El comentario me hizo recordar entonces a los laberintos, y no lo olvidé. Giré, pues, di toda la vuelta, y cuando llegué al recibidor me encontré en un ala a la que se abrían las estancias dedicadas a la administración, opuestas a los seminarios y salas comunes de los profesores.
La seguí, y así llegué hasta un pequeño despacho que luego supe que servía de antesala y recibidor a las habitaciones del director, que se diferenciaban del resto por su carpintería blanca. Lo ocupaban dos mujeres, cada una detrás de una mesa, hablando con una tercera que parecía estar de visita.
—Buenos días —dije presentándome—. Me llamo Norton.
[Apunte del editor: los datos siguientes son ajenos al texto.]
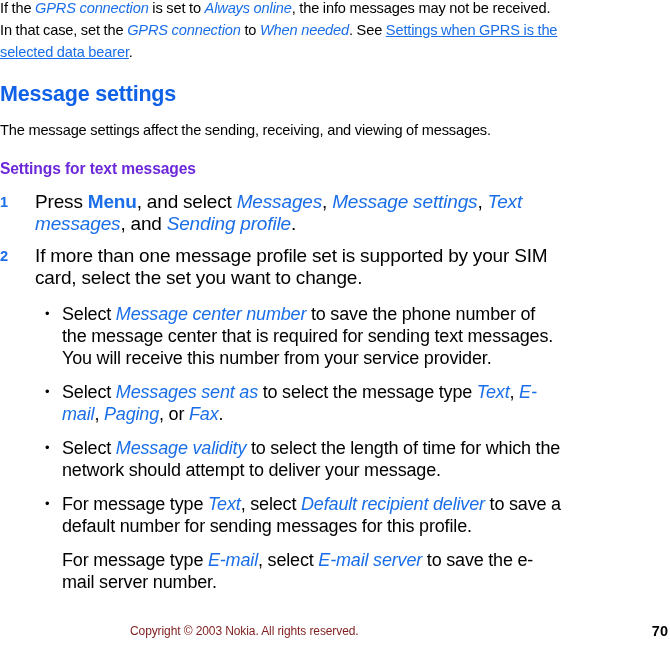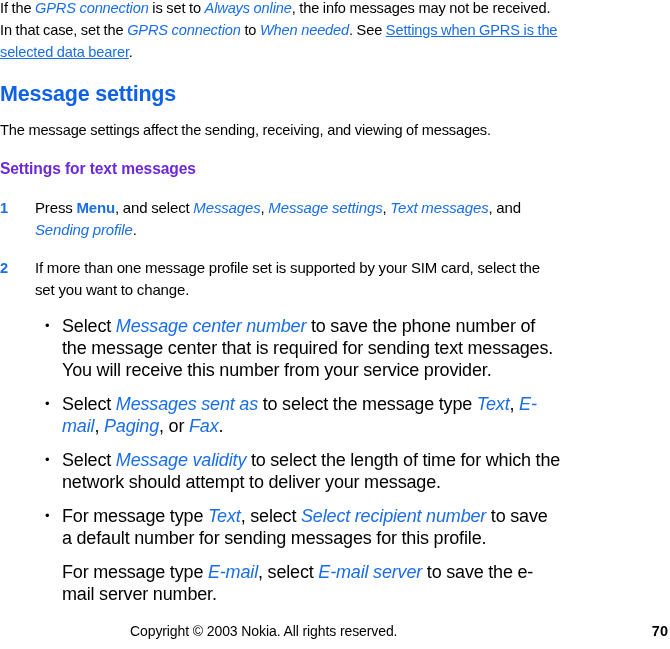"Press Menu, and select Messages," .step-body { font-size: 15px -> 19px; margin-top: 6px -> none }
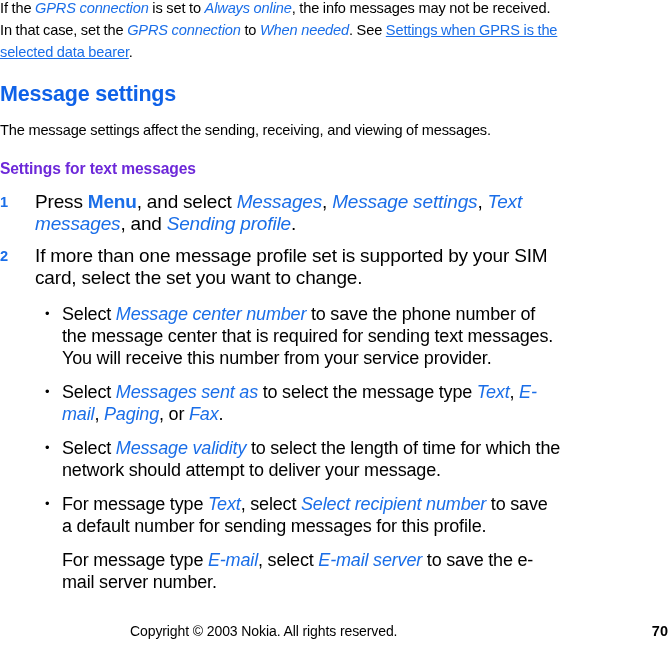"Select recipient number" span.i-blue { text: Select recipient number -> Default recipient deliver }
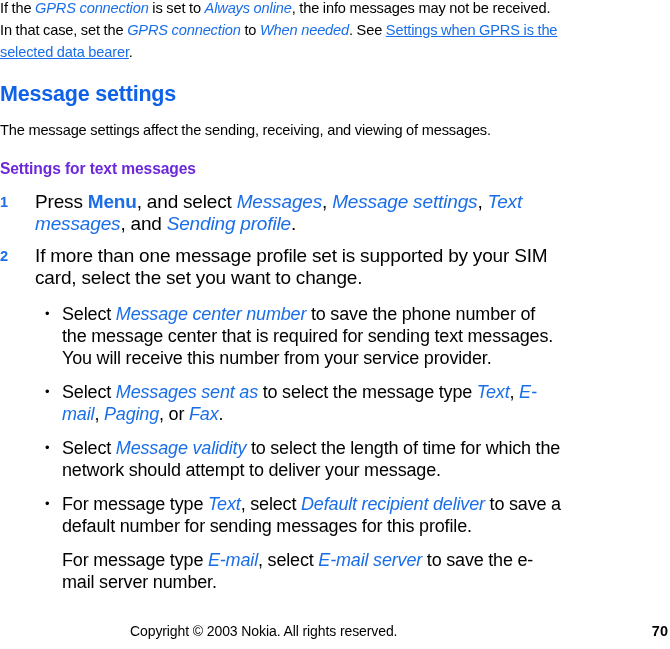"Copyright © 2003 Nokia. All" .footer-copy { color: #000000 -> #7f1d1d; font-size: 14px -> 12px }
—Ah, sí —dijo la mujer más próxima a la puerta—. Le esperábamos. Permítame que me presente. Mi nombre es Fox, señora Fox. Soy la secretaria del director. Ella es la señorita Pale —dijo señalando a la otra mesa—, nuestra asistente de docencia. Reporta ante el director y la junta de centro. Y esta señora que tiene delante es la señora Miracle, Mira para todos nosotros.
Las saludé inclinando la cabeza y repitiendo sus nombres, una a una. Mira se despidió entonces, como si aquel no fuera su lugar y solo hubiera estado allí perdiendo el tiempo, y salió mirándome con curiosidad.
—Mira se encarga de que todo funcione —aclaró la señora Fox cuando aquella se hubo marchado.
Sonreí sin saber muy bien qué decir.
—He preparado cierta documentación para usted —me dijo Fox—. Se la envío por correo electrónico ahora mismo. Mientras, aquí tiene su tarjeta electrónica personal. Con ella se accede al edificio y a su despacho, que es el 2.71, al lado de la biblioteca. Segundo piso, sección G. Puede utilizar el ascensor del recibidor; lo habrá visto cuando venía. Llevaba años estropeado, pero acaban de repararlo.